Бывая у нас почти ежедневно, Лора и без того знает многие изнанки моей жизни. Но на этот раз вопрос прозвучал как-то уж слишком по-домашнему. Вместо ответа издаю что-то вроде сдержанного рыка. Я все-таки по гороскопу Лев.
– Понятно, – сочувственно вздыхает Лора. – Опять что-нибудь кровавое. А вы отдохните, смените тему. Напишите о чем-нибудь добром, светлом.
Я бы рад, но, боюсь, не получится. Редактор хочет удержать падающий тираж. Поэтому требует «гвоздей». А «гвоздь» сегодня – это, прежде всего, пороки и вопиющая несправедливость.
– Знаешь, Лора, почему актеры любят играть злодеев? В них больше правды жизни. Они больше похожи на зрителя. А зрителю интересно смотреть хотя бы отчасти про себя. Примерно то же и в журналистике.
– У вас, наверное, было непростое детство.
– С чего ты взяла? – деланно удивляюсь я.
– У меня тоже чего только не было, – говорит Лора. – Значит, больше шансов чего-то добиться. Я хочу так же верить в себя, как наверняка верили вы.
Я сказал, что в настоящее время больше всего верю в хороший гонорар. Лора поникла. Ей не понравилось, что я избегаю разговора всерьез. Мне самому не понравилось. Ну, вот зачем я так? Всем в семье плевать на мою работу. А Лоре она интересна. Это ценить надо.
– Я закончила учебу, работу теперь ищу, Юрий Леонтьевич.
Наконец-то все встало на свои места. Но что я могу сделать для выпускницы филфака?

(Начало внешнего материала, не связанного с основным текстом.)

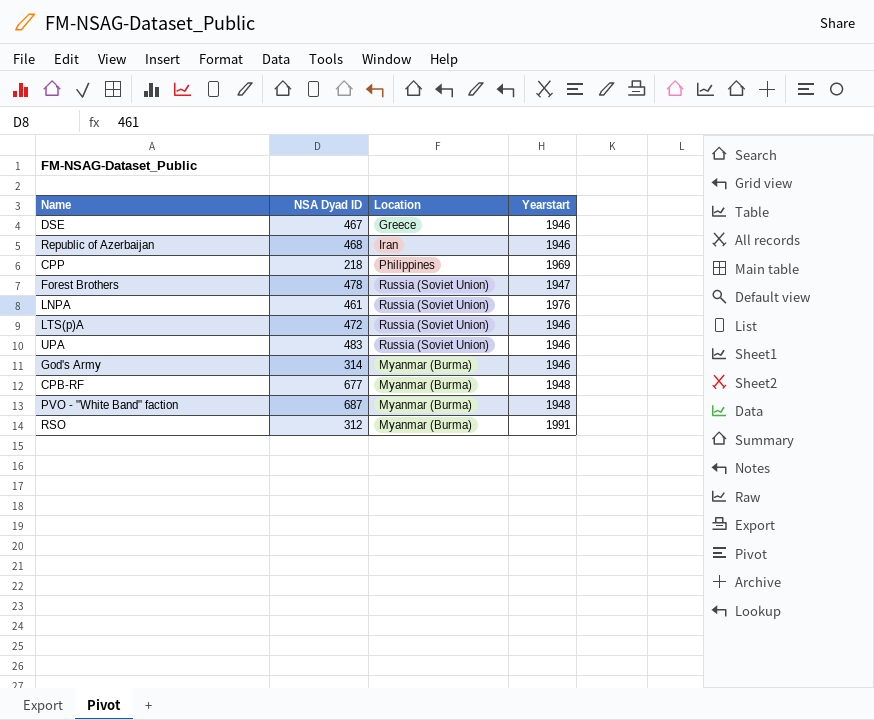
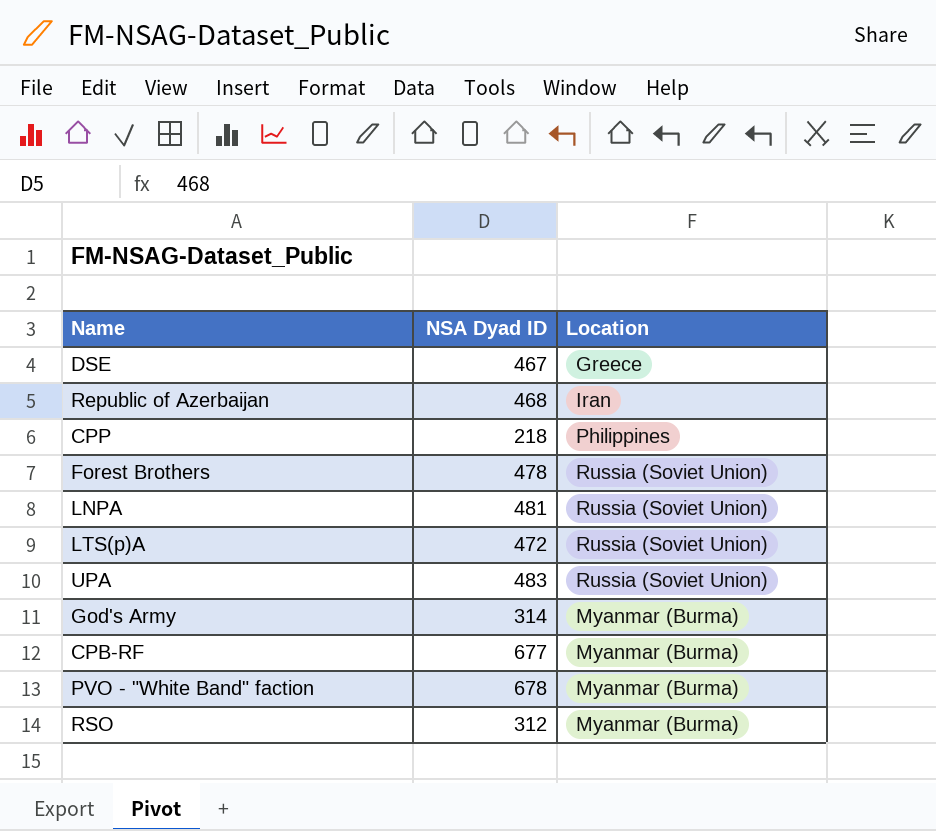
column Yearstart | position: 4 -> none
LNPA | NSA Dyad ID: 461 -> 481
PVO - "White Band" faction | NSA Dyad ID: 687 -> 678

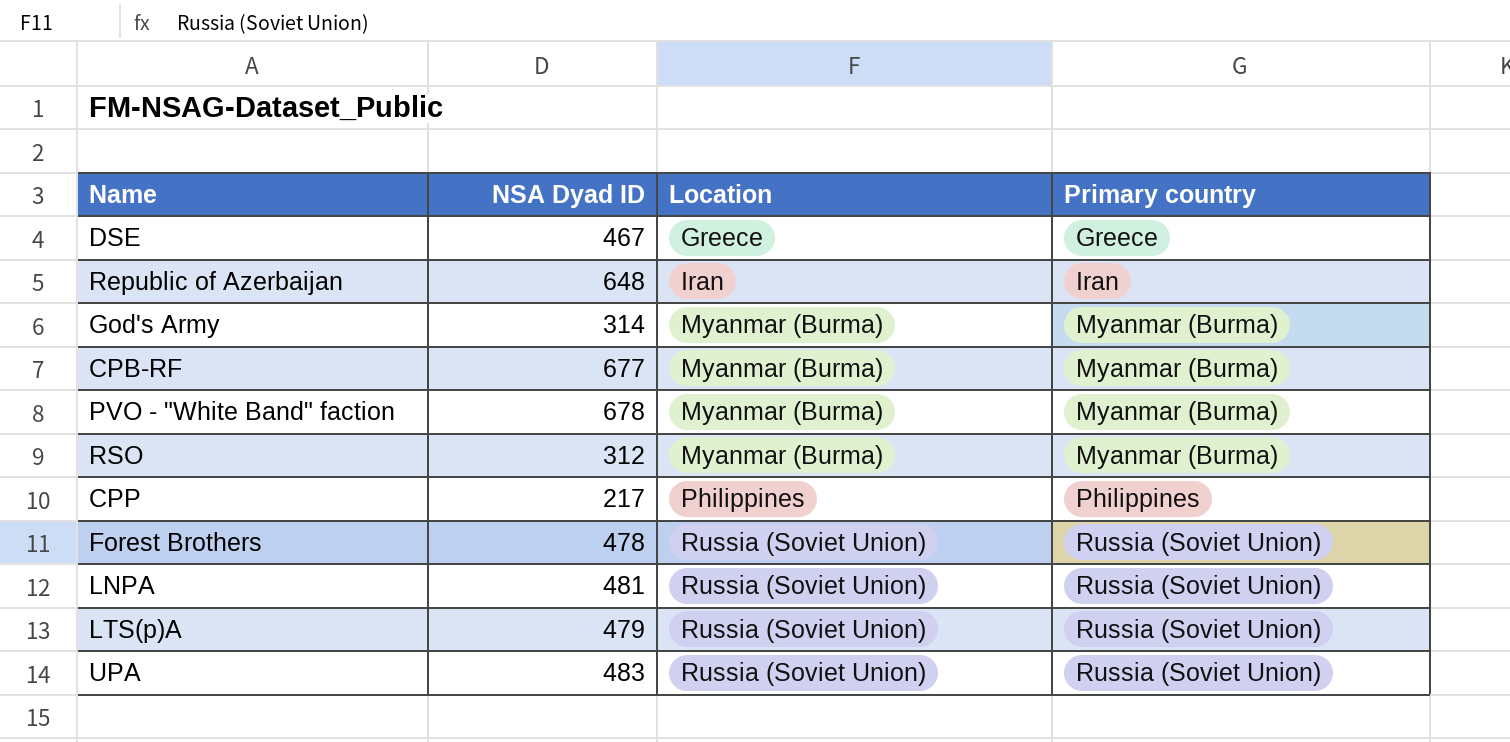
row order: none -> Location ascending
column Primary country | position: none -> 4
Republic of Azerbaijan | NSA Dyad ID: 468 -> 648
CPP | NSA Dyad ID: 218 -> 217
LTS(p)A | NSA Dyad ID: 472 -> 479

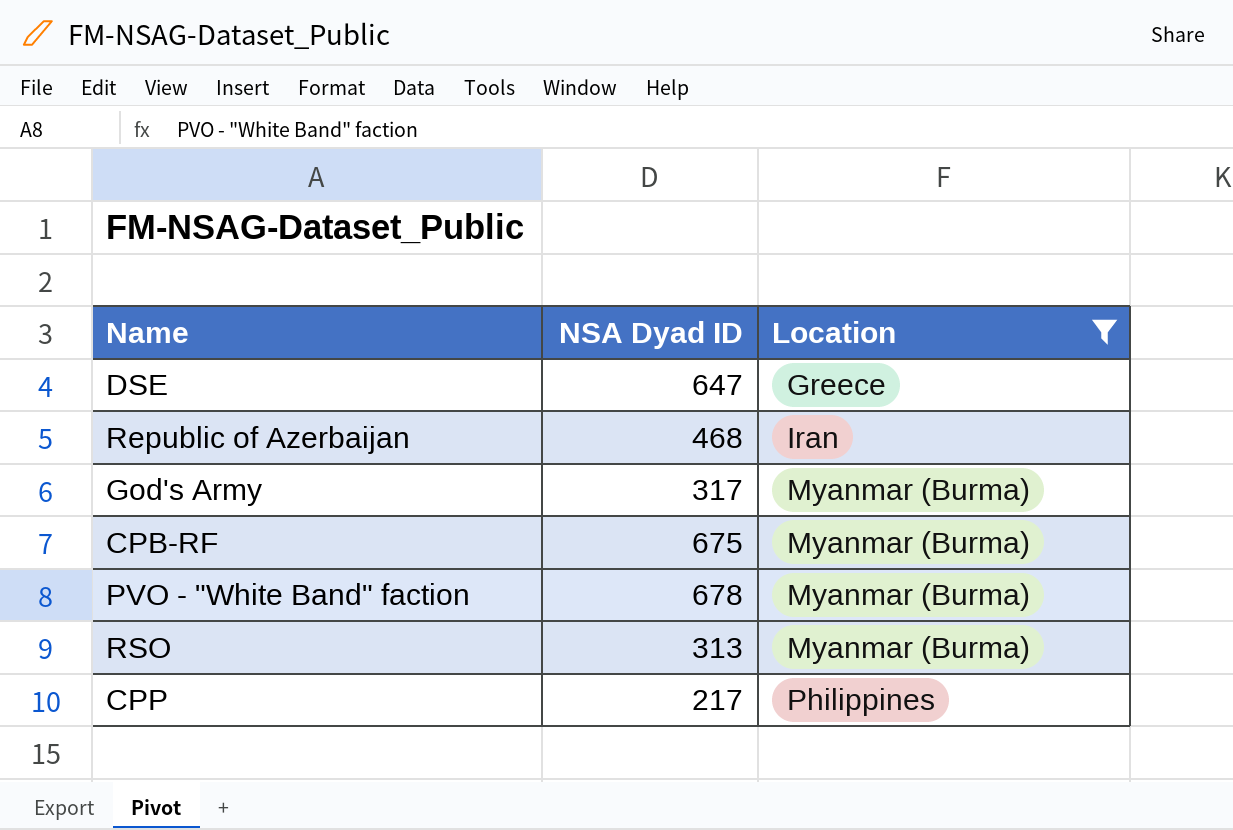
filter: none -> Location != Russia (Soviet Union)
column Primary country | position: 4 -> none
DSE | NSA Dyad ID: 467 -> 647
Republic of Azerbaijan | NSA Dyad ID: 648 -> 468
God's Army | NSA Dyad ID: 314 -> 317
CPB-RF | NSA Dyad ID: 677 -> 675
RSO | NSA Dyad ID: 312 -> 313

Могу узнать, есть и вакансия в отделе писем.
– Узнайте, – просит Лора. – И добавляет, как бы между прочим. – Завтра пятница. Женя сказала, вы в Пахру едете. Давайте на этот раз возьмем меня?
Умница. Просьбы должны быть внезапными, или когда трудно отказать.

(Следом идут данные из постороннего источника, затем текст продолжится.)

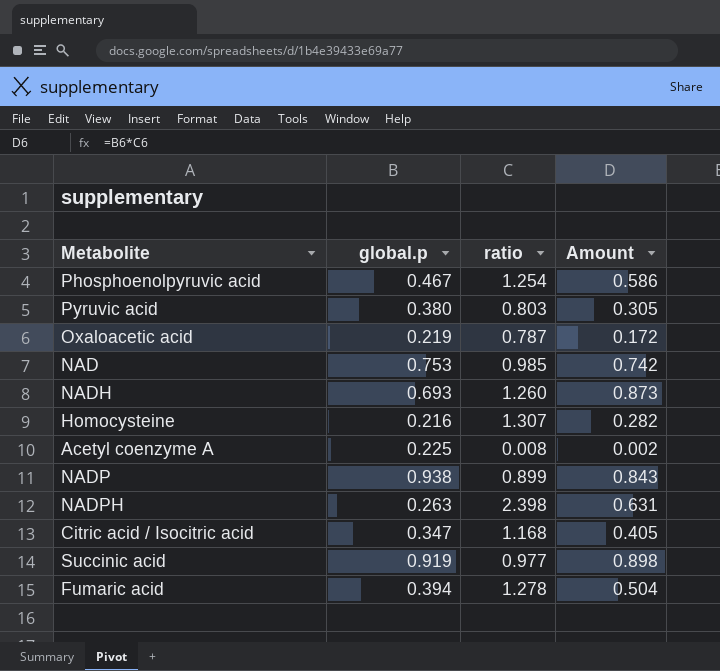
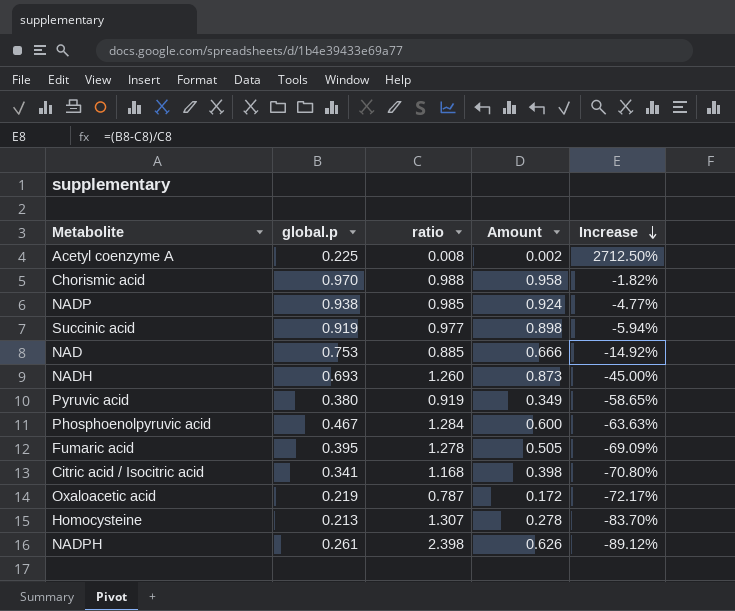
row order: none -> Increase descending
column Increase | formula: none -> ([global.p] - [ratio]) / [ratio]
row Chorismic acid: none -> 0.970 | 0.988 | 0.958 | -1.82%
NADP | ratio: 0.899 -> 0.985
NADP | Amount: 0.843 -> 0.924
NAD | ratio: 0.985 -> 0.885
NAD | Amount: 0.742 -> 0.666
Pyruvic acid | ratio: 0.803 -> 0.919
Pyruvic acid | Amount: 0.305 -> 0.349
Phosphoenolpyruvic acid | ratio: 1.254 -> 1.284
Phosphoenolpyruvic acid | Amount: 0.586 -> 0.600
Fumaric acid | global.p: 0.394 -> 0.395
Fumaric acid | Amount: 0.504 -> 0.505
Citric acid / Isocitric acid | global.p: 0.347 -> 0.341
Citric acid / Isocitric acid | Amount: 0.405 -> 0.398
Homocysteine | global.p: 0.216 -> 0.213
Homocysteine | Amount: 0.282 -> 0.278
NADPH | global.p: 0.263 -> 0.261
NADPH | Amount: 0.631 -> 0.626

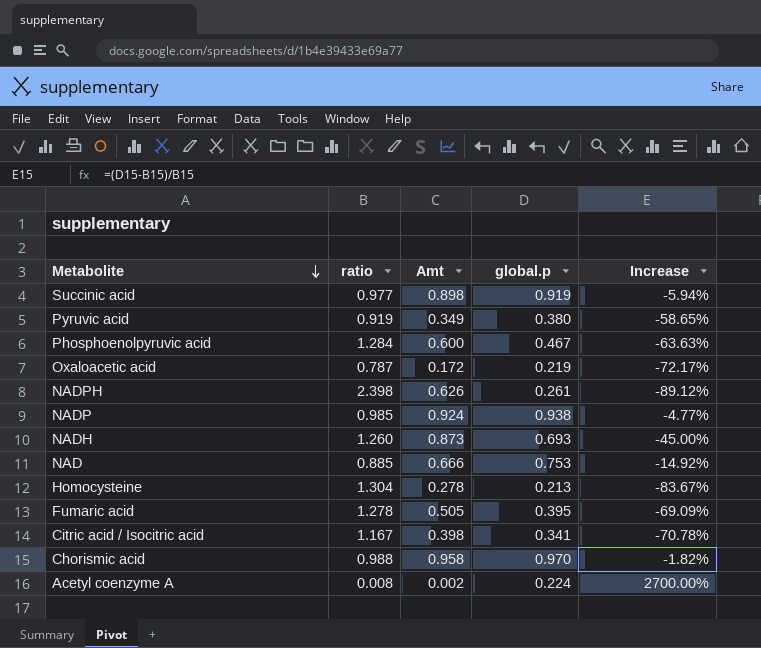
row order: Increase descending -> Metabolite descending
column name: Amount -> Amt
column global.p | position: 2 -> 4
Homocysteine | ratio: 1.307 -> 1.304
Homocysteine | Increase: -83.70% -> -83.67%
Citric acid / Isocitric acid | ratio: 1.168 -> 1.167
Citric acid / Isocitric acid | Increase: -70.80% -> -70.78%
Acetyl coenzyme A | global.p: 0.225 -> 0.224
Acetyl coenzyme A | Increase: 2712.50% -> 2700.00%

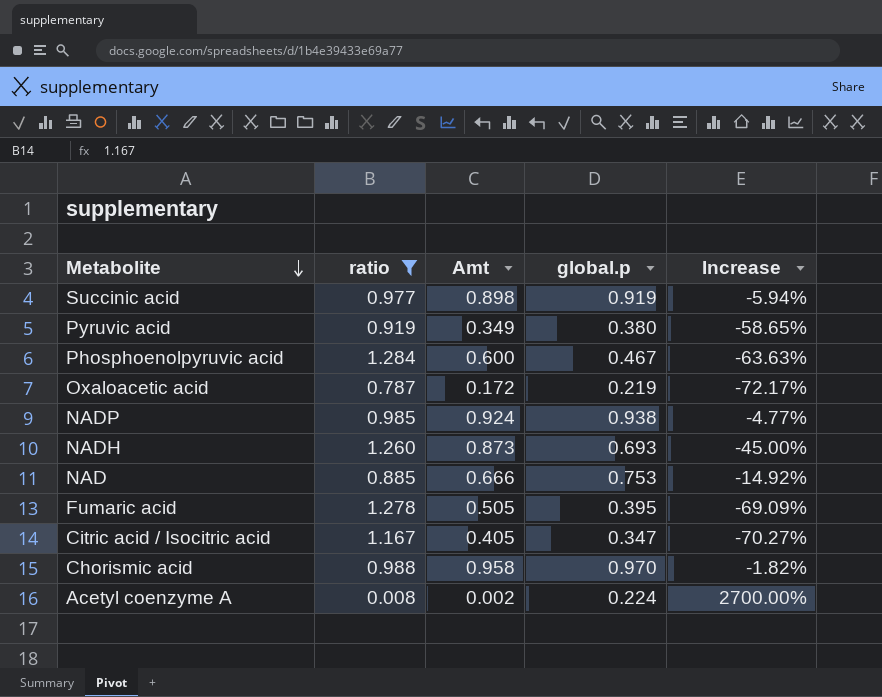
filter: none -> ratio <= 1.284
Citric acid / Isocitric acid | Amt: 0.398 -> 0.405
Citric acid / Isocitric acid | global.p: 0.341 -> 0.347
Citric acid / Isocitric acid | Increase: -70.78% -> -70.27%

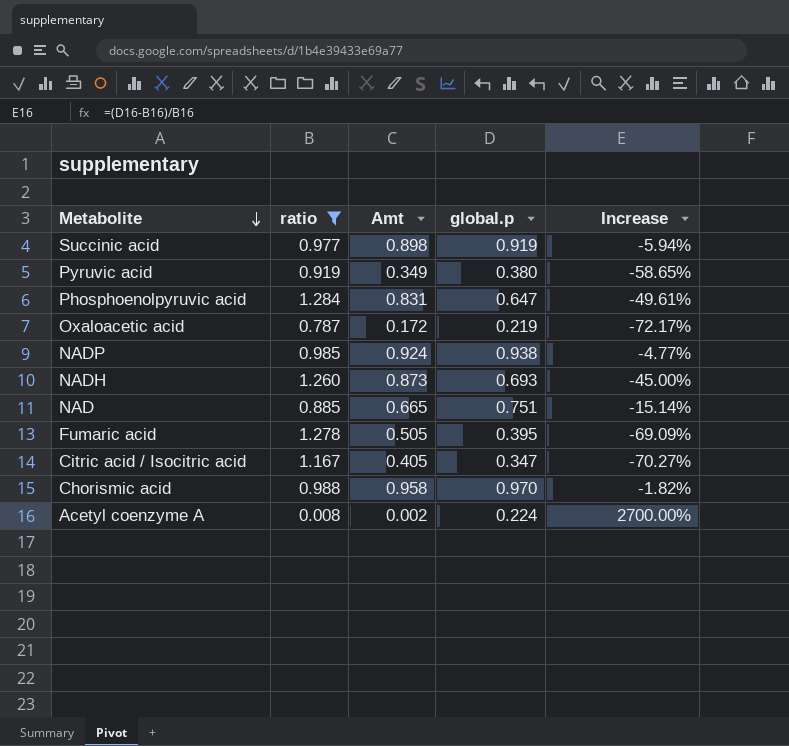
Phosphoenolpyruvic acid | Amt: 0.600 -> 0.831
Phosphoenolpyruvic acid | global.p: 0.467 -> 0.647
Phosphoenolpyruvic acid | Increase: -63.63% -> -49.61%
NAD | Amt: 0.666 -> 0.665
NAD | global.p: 0.753 -> 0.751
NAD | Increase: -14.92% -> -15.14%

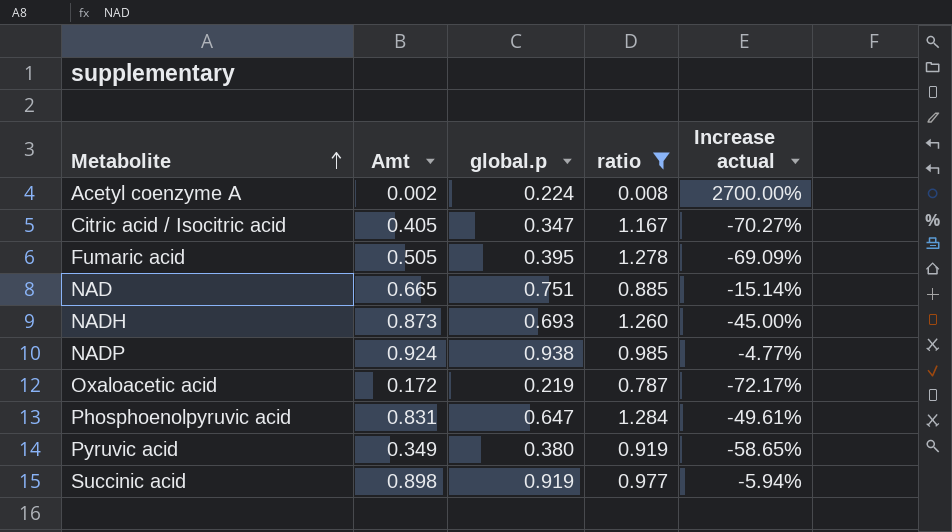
row order: Metabolite descending -> Metabolite ascending
column ratio | position: 2 -> 4
column name: Increase -> Increase actual
row Chorismic acid: 0.988 | 0.958 | 0.970 | -1.82% -> none

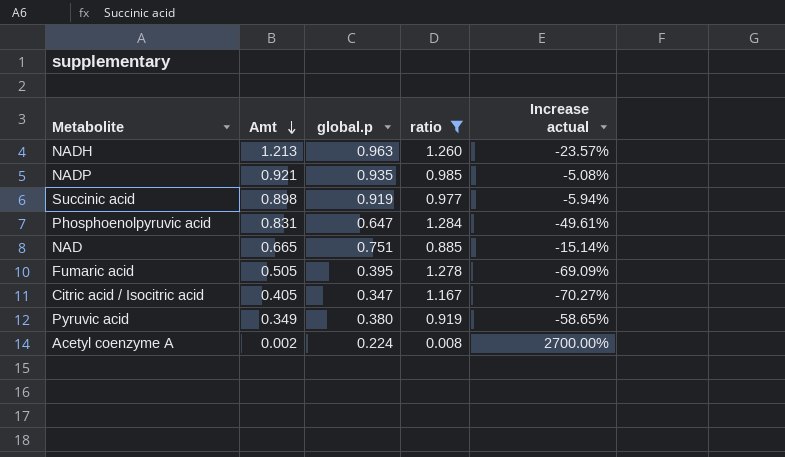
row order: Metabolite ascending -> Amt descending
row Oxaloacetic acid: 0.172 | 0.219 | 0.787 | -72.17% -> none
NADH | Amt: 0.873 -> 1.213
NADH | global.p: 0.693 -> 0.963
NADH | Increase actual: -45.00% -> -23.57%
NADP | Amt: 0.924 -> 0.921
NADP | global.p: 0.938 -> 0.935
NADP | Increase actual: -4.77% -> -5.08%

Ах, Лора, за такую кашу, конечно, возьмем.
Возле редакции, у входа в метро «Пушкинская», стоит аккуратная старушка-божий одуванчик. В руках плакат: «Не мешайте нам любить Сталина. Ведь мы не мешаем вам ненавидеть его». Со старушкой и ее возрастными сторонниками вяло переругиваются молодые граждане либеральных взглядов. Как можно пройти мимо? Короче, на планерку я опаздываю на полчаса.
Завидев меня в дверях, редактор Сыромский (прозвище Сыр), восклицает:
– А вот и наш высокомерный Терехов. Хотя, возможно, я ошибаюсь, просто у него такое выражение лица.
Сажусь рядом с коллегой прекрасного пола. Коллега шепчет в ухо, сочувствует словами из Шекспира.
– Бедный Йюрик!
Вообще-то, вернувшимся из командировки полагается скидка. Но к чему оправдания, если у шефа привычка высмеивать тех, к кому он хорошо относится? Высокомерие мое в том, что я избегаю планерок. А как не избегать? На планерках мы обсуждаем материалы друг друга. А значит, постоянно лицемерим. Скажешь плохо – наживешь врага. Скажешь хорошо – результат тот же – подумают, что это скрытая насмешка. Как и во всех других творческих профессиях, в журналистике правит зависть и несоответствие. Будь на то моя воля, я бы отменил планерки, как макароны. Тоже больше вреда, чем пользы. Оценки должны давать только редактор и ответственный секретарь. А пишущие – только писать.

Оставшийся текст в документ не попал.